We accompanied him to the nursery and watched him staring at the child. Then, his eyes lit up, and you could see the joy he felt inside.
“My love, dad can’t wait to hold you in my arms!” said Tim. He stared a little more, smiled, then laughed out loud as he watched the baby's movement.
"Look at you now, my love, how fast you grow! But I’m sorry, son. Dad can’t hold you all the time.”
Tim then broke into a sob as he traced his hand on the glass. He was no longer ashamed that we were watching him. The instant shift of his emotion - from laughing to crying - sent my heart into a mess. And at that moment, I wondered if regret ever occurred in his mind.
The nurse then went out and called him, “Sir, how are you related to the child?”
Tim looked up, glanced at us for a while, then back to the nurse. Then, finally, he smiled and said, “I’m the father.”
“Okay, sir. Come inside and change into a gown so that you can hold him.”
Tim froze for a while and let out a peal of soft laughter, but tears fell like torrents from his eyes. His face then beamed as the nurse lead him inside.
I couldn’t understand how I felt while watching him. Though I hated him for what he did to my best friend, my heart softened as I saw the joy and sadness in his eyes. And I couldn’t help myself from seeing through him the emotional struggle Zed would experience once he knows the truth.
Zed then led me to the ICU. We watched Ara through the glass window. Seeing that many drips on the IV stand, including the blood bag, I got frightened that something may happen to her. Not only those IV bottles but also those flickering numbers from the screens of tiny machines and the digital tracing of Ara’s heartbeats on the monitor.
And while I was sniffing in my tears, the doctor came out. She smiled -- perhaps because she still remembered that I was the one who cried by Ara’s side when she did that vaginal exploration in the room.
“Ara is stable already. I just want her to be closely monitored. So you may take a rest for now. The nurses will inform you if ever they need something.”
I heaved out a sigh, relieved that Ara had already survived the critical stage. And because I was already too exhausted, I decided to drop by the nursery before going out.
We were still a few meters away from the nursery when I saw Tim talking to a woman in a white coat. She must be a pediatrician. We hurried towards them so I could ask about the baby’s status.
“He’s surprisingly fine. He even sucks well,” the doctor said. “But what I am worried about is that the mother refuses to see him.”

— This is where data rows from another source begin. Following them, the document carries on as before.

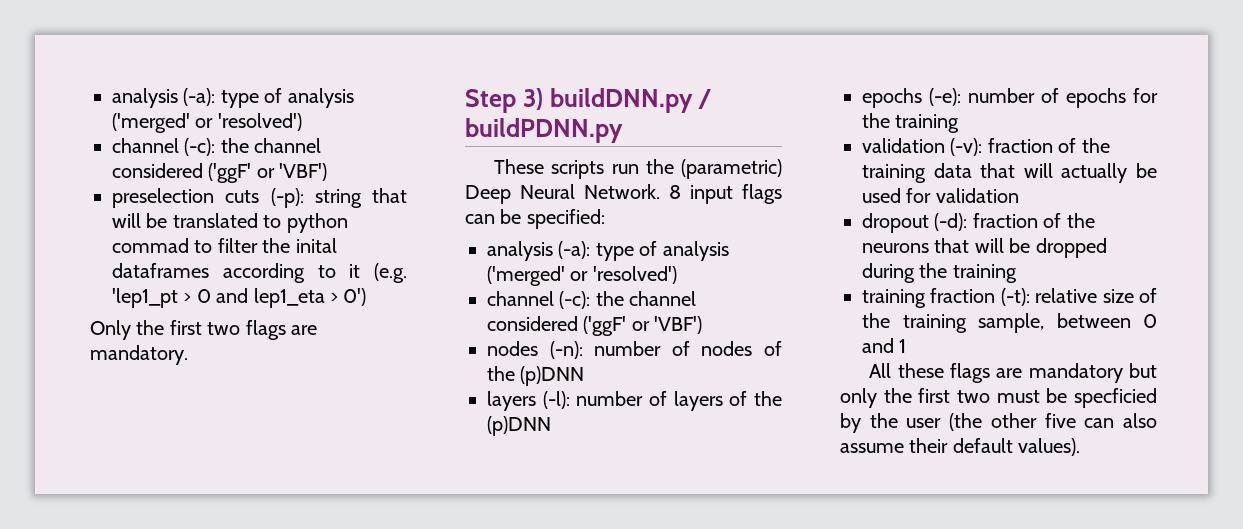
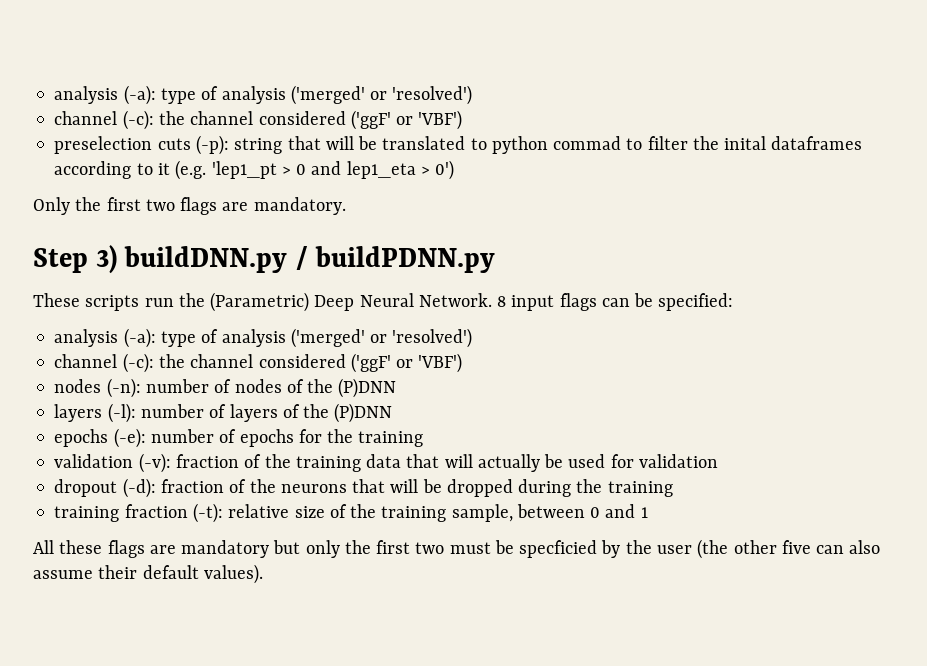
[681,159,782,179] (parametric) -> [210,292,310,312] (Parametric)
[520,366,585,386] (p)DNN -> [338,378,397,398] (P)DNN
[487,416,551,436] (p)DNN -> [334,403,393,423] (P)DNN

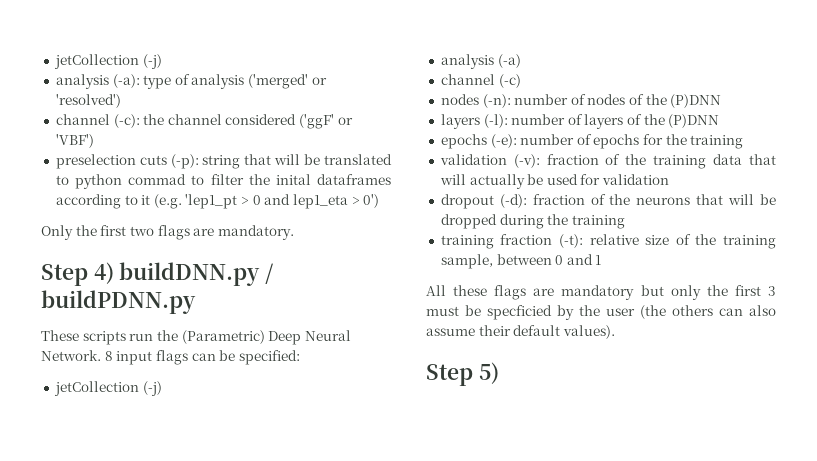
(54, 95) none -> [53,54,162,69] jetCollection (-j) //
[96,245,118,274] 3) -> [93,262,114,284] 4)
[54,328,473,348] [54,353,463,373] // analysis (-a): type of analysis ('merged' or 'resolved') // channel (-c): the channel considered ('ggF' or 'VBF') -> [53,381,162,396] [440,54,521,69] [440,74,521,88] // jetCollection (-j) // analysis (-a) // channel (-c)
[415,542,445,554] two -> [768,286,776,296] 3
[733,540,811,554] other five -> [672,305,713,316] others
(263, 574) none -> [426,362,499,386] // Step 5)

The pediatrician confirmed what Zed had told me earlier. I looked up subconsciously, and my eyes fell on Tim.
“I can’t trust that he will be fine under Maezy’s roof. And since Ara has entrusted him to you, I also believe he’ll be in good hands. But may I see him any time?” Tim may sound sure of what he said, but his tears were flowing endlessly. And I wondered why he hinted that he couldn’t trust Maezy.